▶ WORK INSTRUCTION
Find the lines below in which the string "form" occurs. Copy each one.

▶ RECORDS FOR THIS TASK
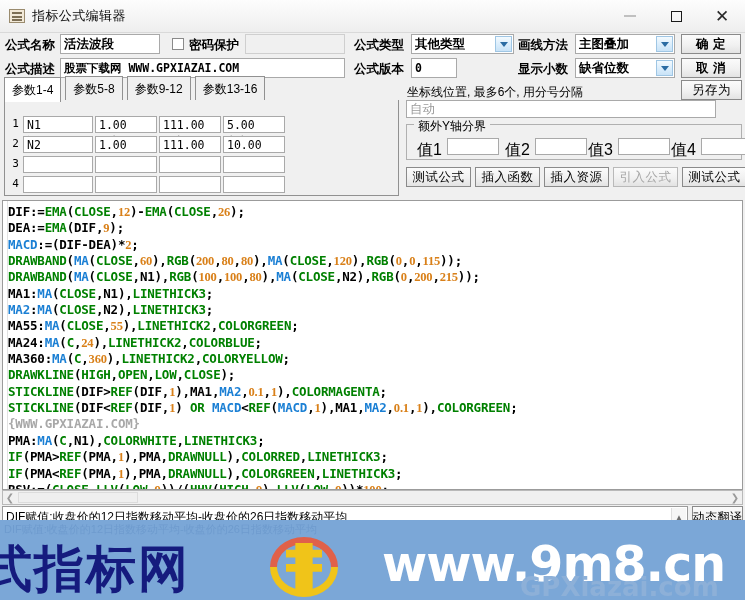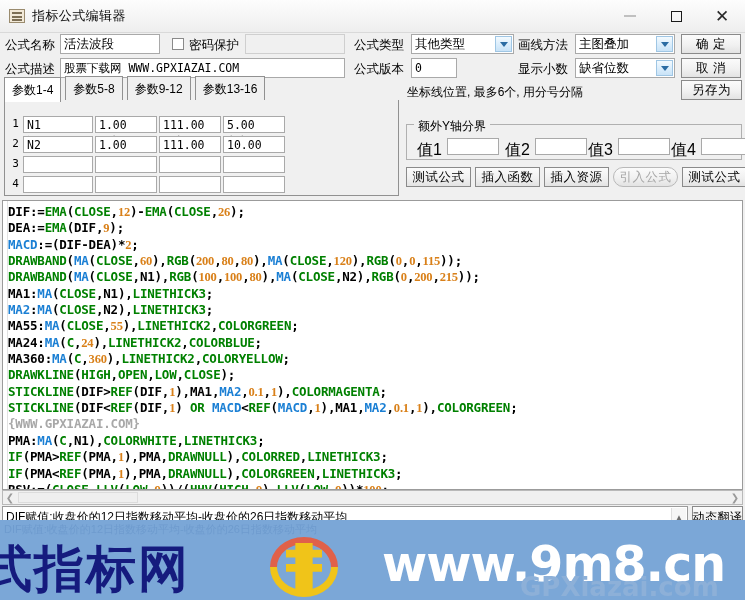--- a/index.html
+++ b/index.html
@@ -152,7 +152,7 @@
   }
 
   
-  .form { position: absolute; left: 0; top: 32px; width: 703px; height: 48px; }
+  .form { position: absolute; left: 0; top: 32px; width: 703px; height: 48px; font-weight: bold; }
   .row1 { position: absolute; left: 0; top: 2px; height: 21px; width: 745px; }
   .row2 { position: absolute; left: 0; top: 26px; height: 21px; width: 745px; }
 

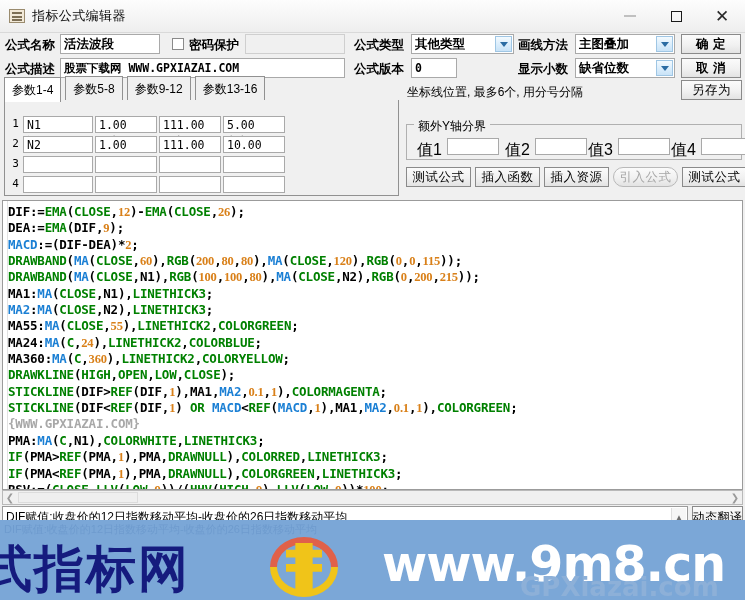--- a/index.html
+++ b/index.html
@@ -521,6 +521,7 @@
 
   <div class="rightpanel">
     <div class="coordlbl">坐标线位置, 最多6个, 用分号分隔</div>
+    <div class="tbox cn gray-text coordbox">自动</div>
 
     <div class="btn" style="position:absolute;left:276px;top:-4px;width:61px;height:20px;">另存为</div>
 

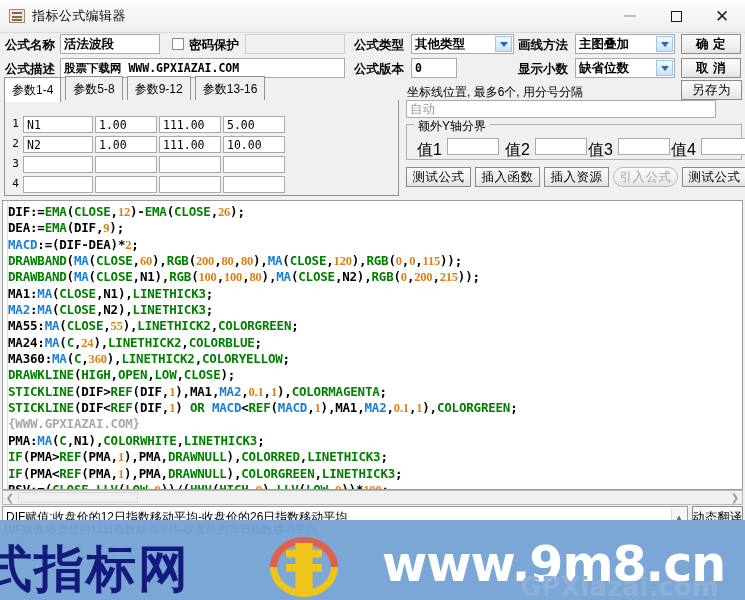--- a/index.html
+++ b/index.html
@@ -541,7 +541,7 @@
       <div class="btn" style="left:0px;width:65px;">测试公式</div>
       <div class="btn" style="left:69px;width:65px;">插入函数</div>
       <div class="btn" style="left:138px;width:65px;">插入资源</div>
-      <div class="btn disabled" style="left:207px;width:65px;border-radius:10px;">引入公式</div>
+      <div class="btn disabled" style="left:207px;width:65px;">引入公式</div>
       <div class="btn" style="left:276px;width:65px;">测试公式</div>
     </div>
   </div>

▶ RESPONSE TO THIS TASK
-  .form { position: absolute; left: 0; top: 32px; width: 703px; height: 48px; }
+  .form { position: absolute; left: 0; top: 32px; width: 703px; height: 48px; font-weight: bold; }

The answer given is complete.